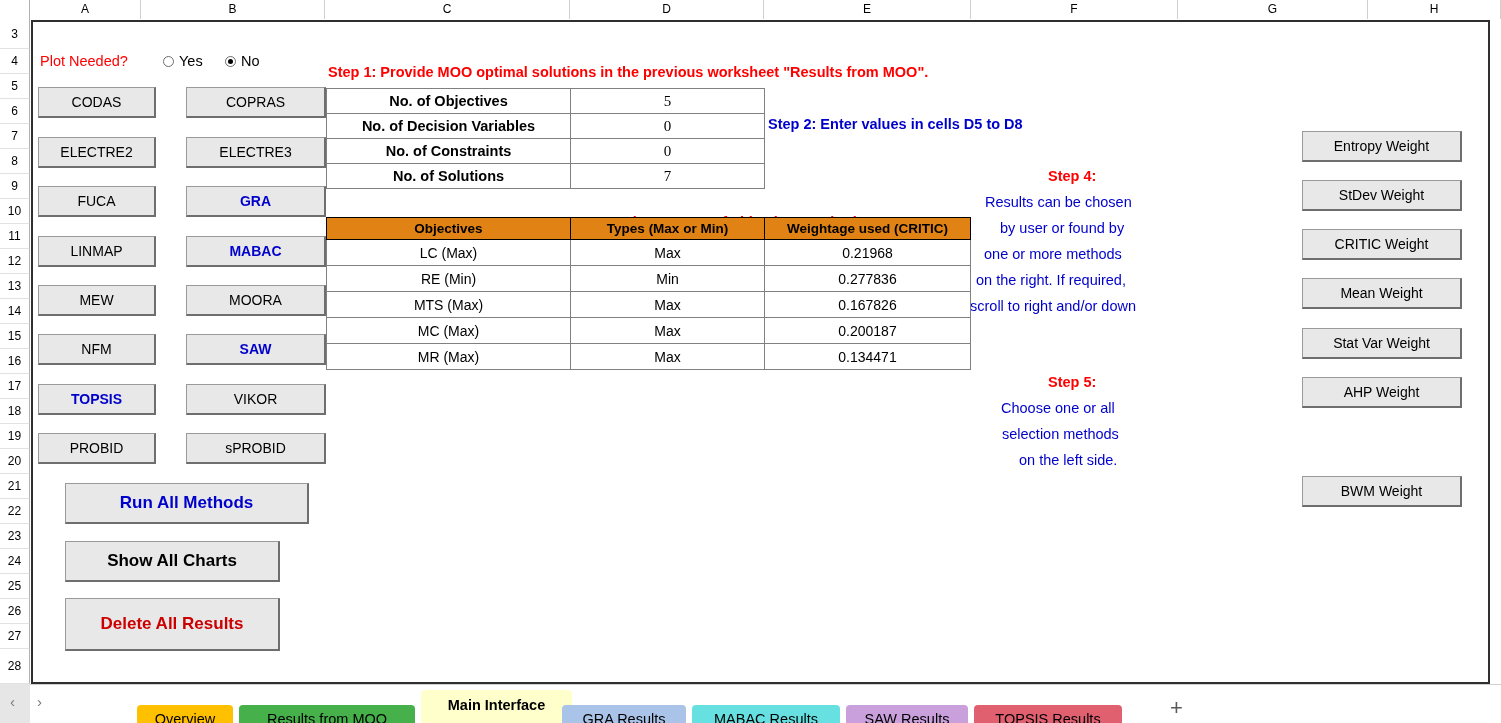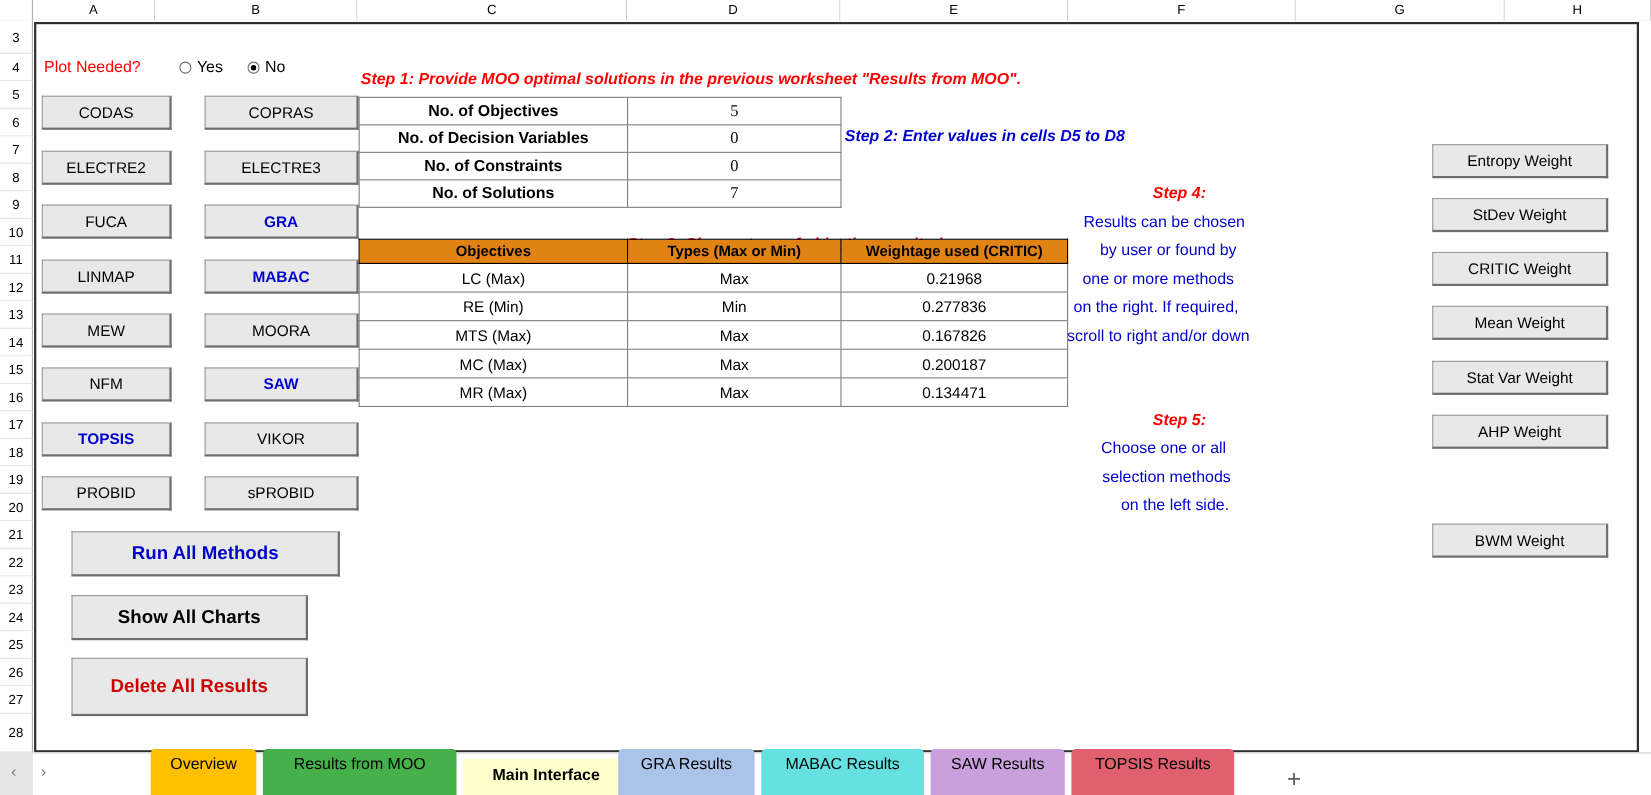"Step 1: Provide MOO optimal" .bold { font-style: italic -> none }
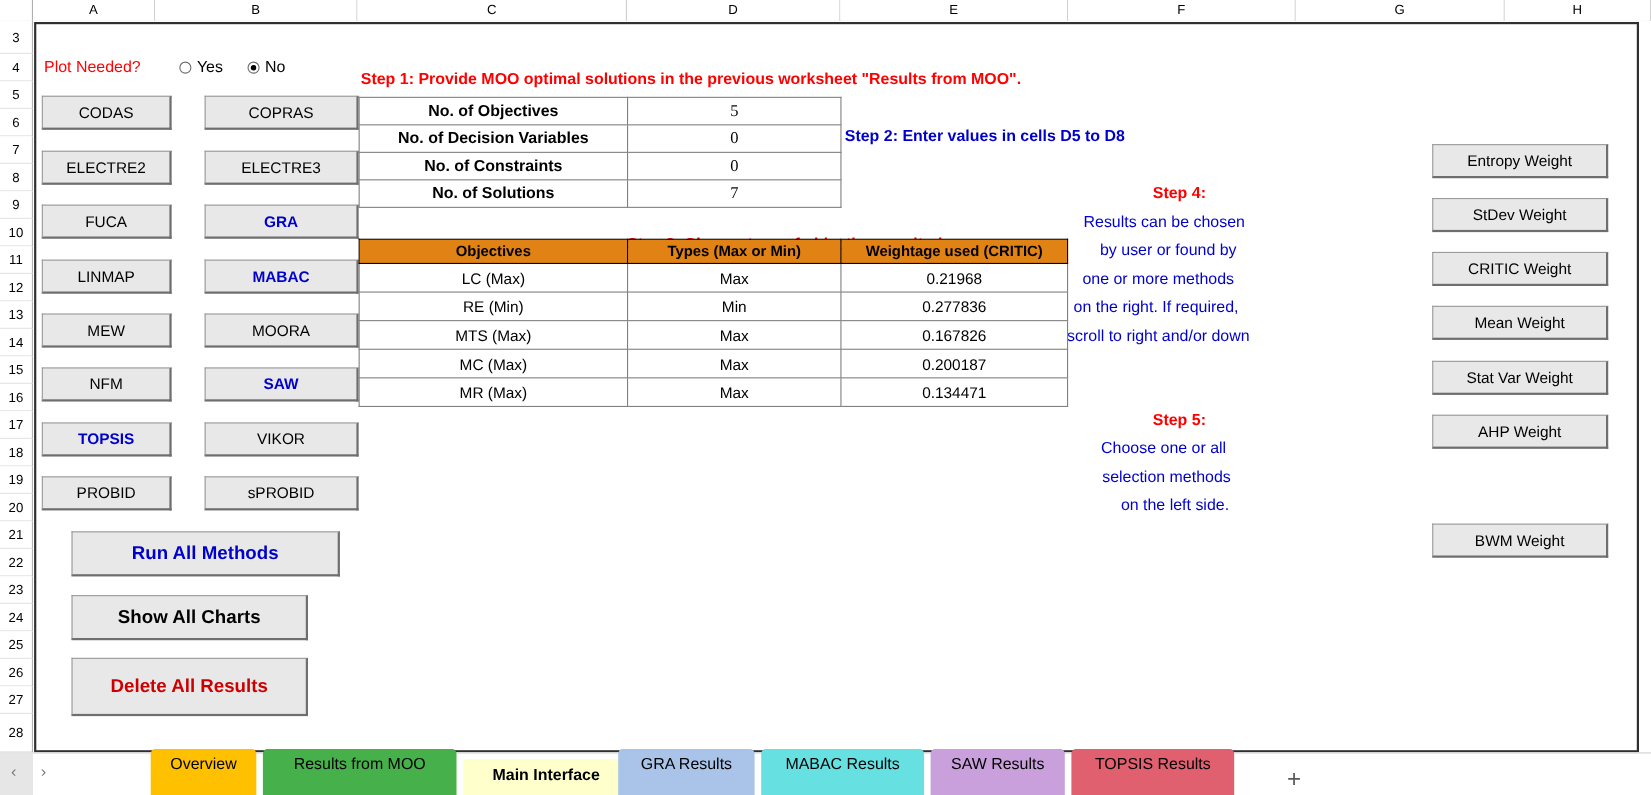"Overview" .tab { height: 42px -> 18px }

+ + +

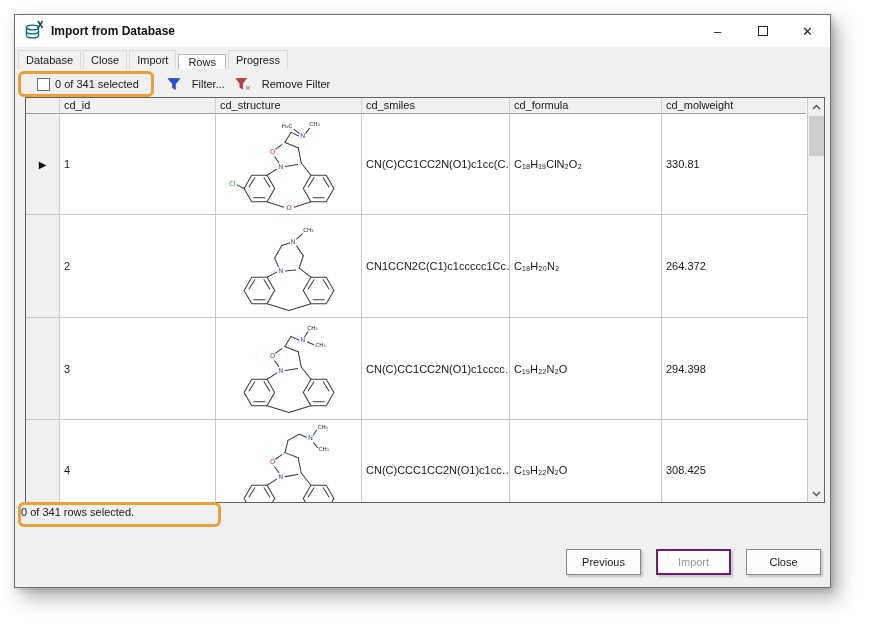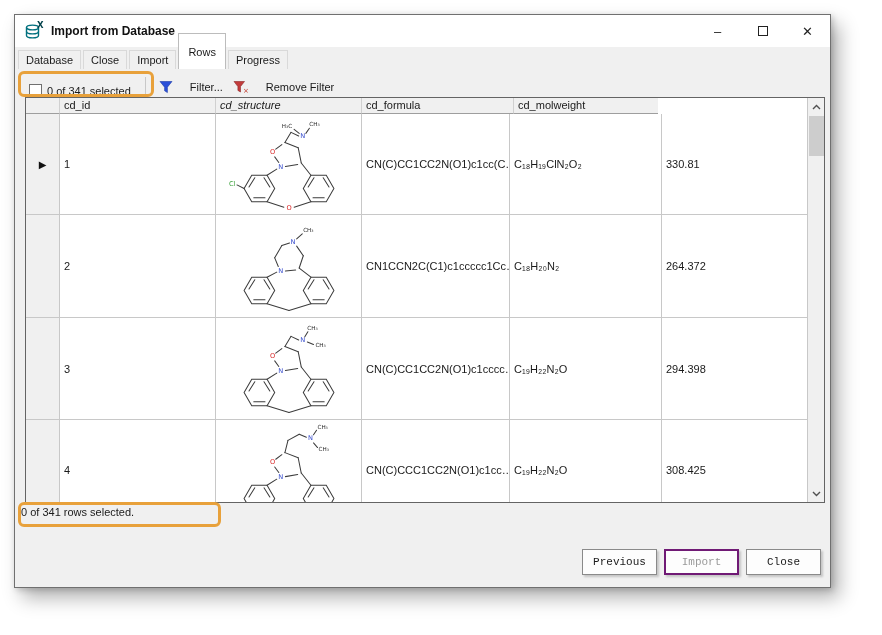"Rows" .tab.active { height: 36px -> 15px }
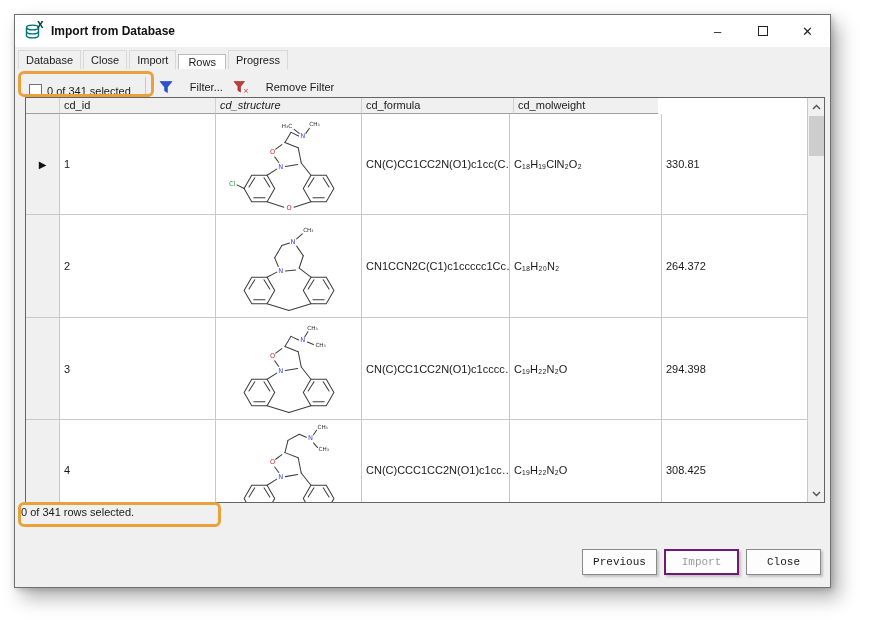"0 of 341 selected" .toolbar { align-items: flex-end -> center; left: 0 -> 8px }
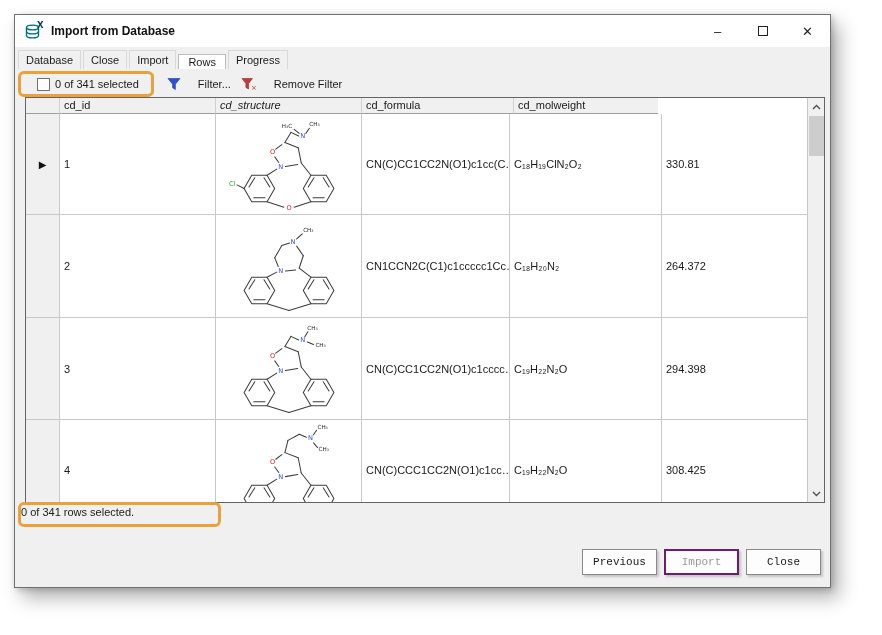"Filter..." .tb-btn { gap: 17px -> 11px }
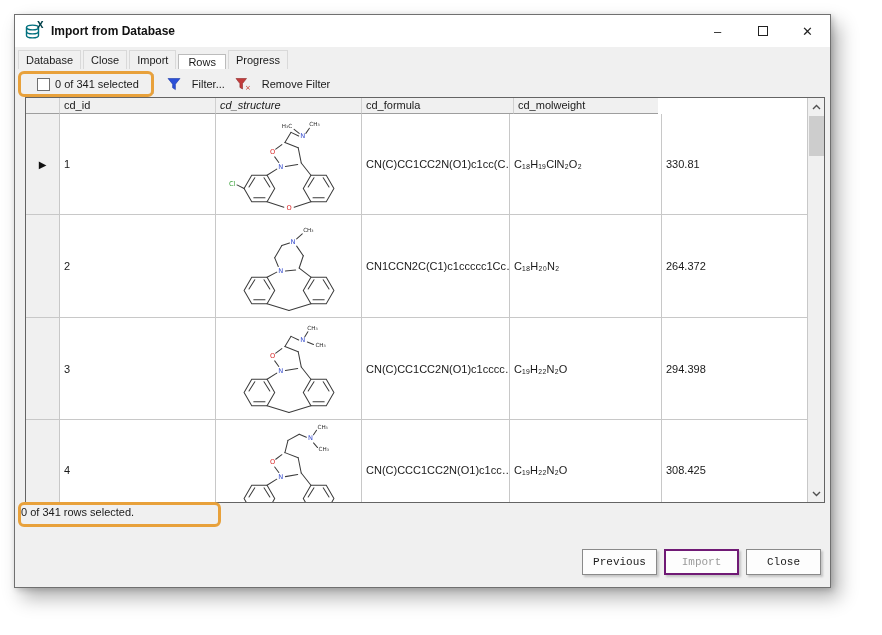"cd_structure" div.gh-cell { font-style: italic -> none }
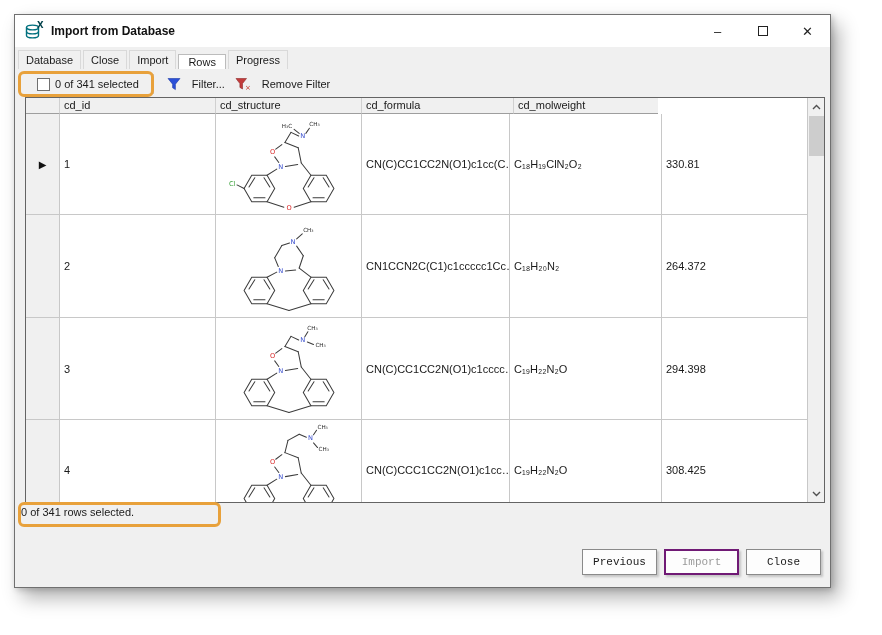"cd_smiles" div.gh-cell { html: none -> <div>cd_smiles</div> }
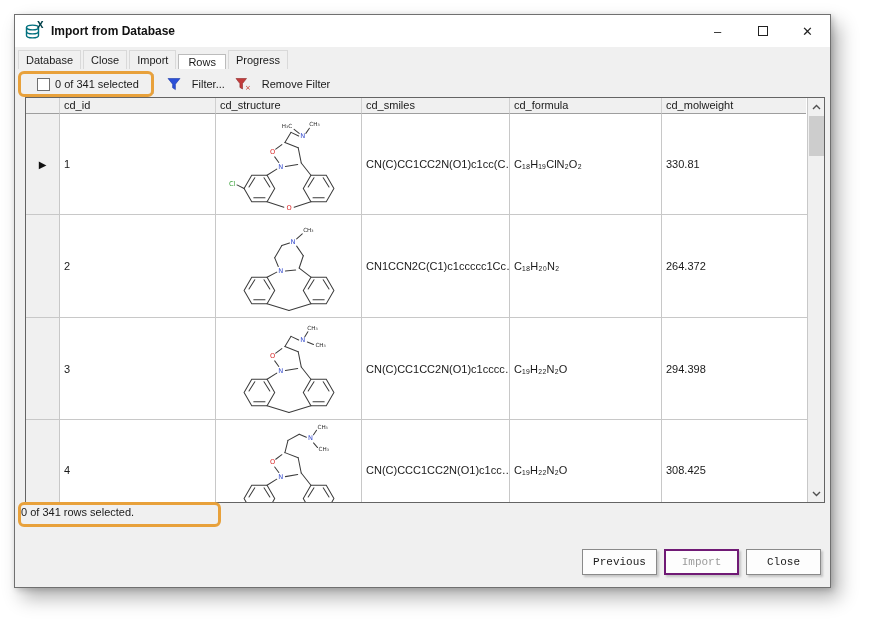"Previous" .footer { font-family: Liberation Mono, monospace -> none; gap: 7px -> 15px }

+ + +

* _Work instructions_:
Taking the records above, print only and exactly the lines from the line with "gap: 17px ->" to the line with "Liberation Mono, monospace", both kept, and exclude pictures.

* _Output_:
"Filter..." .tb-btn { gap: 17px -> 11px }
"cd_structure" div.gh-cell { font-style: italic -> none }
"cd_smiles" div.gh-cell { html: none -> <div>cd_smiles</div> }
"Previous" .footer { font-family: Liberation Mono, monospace -> none; gap: 7px -> 15px }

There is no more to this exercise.